Another significant difference is to be found in the way the Dubai villas meet the street, as opposed to the way the housing of Canada’s rich (and not so rich) typically does so. Over here, when the streetside façade isn’t taken up entirely by the garage, the well-crafted entrance is usually a measured interval between the city outside and the family’s common territory – living room, kitchen, dining room. A study may open off the foyer, but, if so, its presence is understated.

In Core’s Dubai houses, one steps through the front door, not into the family’s sociable space, but into a kind of pavilion separated by a landscaped strip from the rest of the dwelling and devoted to the conduct of the owner’s business.

Core Architects

This part of the house isn’t exactly home – the family convenes in one of the two kitchens (one of which is actually used for cooking meals) or in the dining room or living room, or around the pool – but it’s too hospitable and homelike to be called a free-standing office in the ordinary sense. It’s perhaps best understood as something attractively hybrid, a kind of home office that’s grown up, become important, and moved from a second-floor nook to the very front of the main level.

In accordance with the developer’s requirements, Mr. Eslahjou has created exteriors that are more strictly modernist than those one customarily finds in even the most rigorously contemporary residences on this side of the Atlantic.
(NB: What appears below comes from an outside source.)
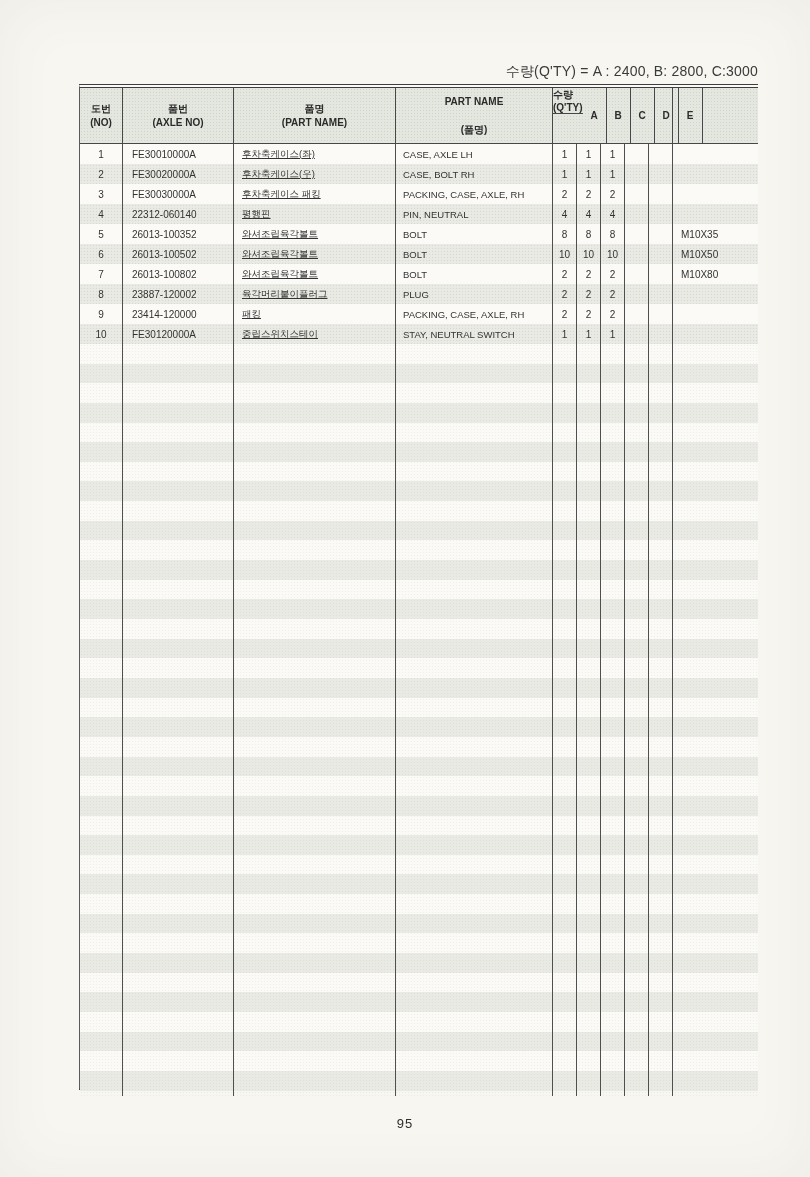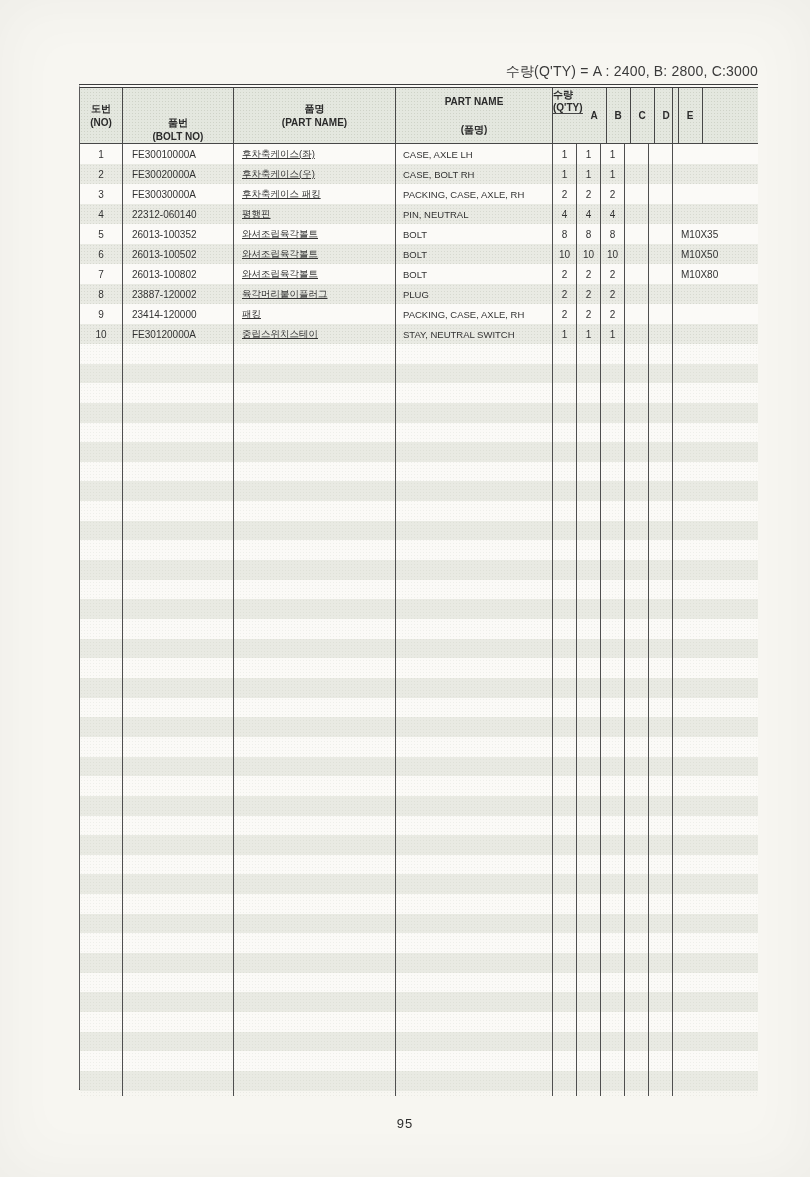"품번" .hcell.partno { justify-content: flex-end -> none }
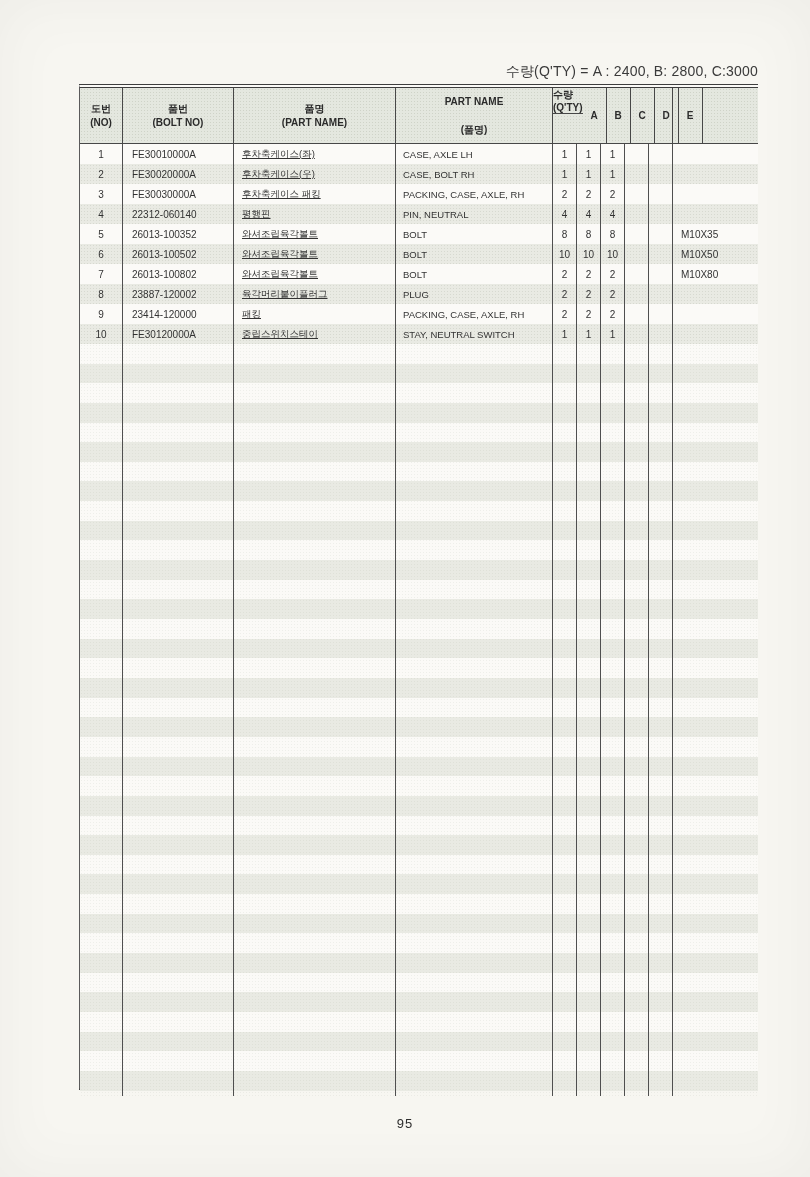"(BOLT NO)" span { text: BOLT -> AXLE }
The concrete bones of each building support walls of glass (in places accented by vertical louvers for privacy) and expanses of stark white stucco – all of it fastidiously neat and sharp-edged.

Core Architects

But these are not routine boxes. The rectilinear shapes of the interior volumes are crisply articulated on the outside by large, gracefully stacked oblongs. Like the grandchildren of Frank Lloyd Wright’s Fallingwater that they are, these structures seem poised on the borderline between geology and civilization, between hard, thoughtful formalism of the sort the modernists made famous, and the uncompromising realities of nature.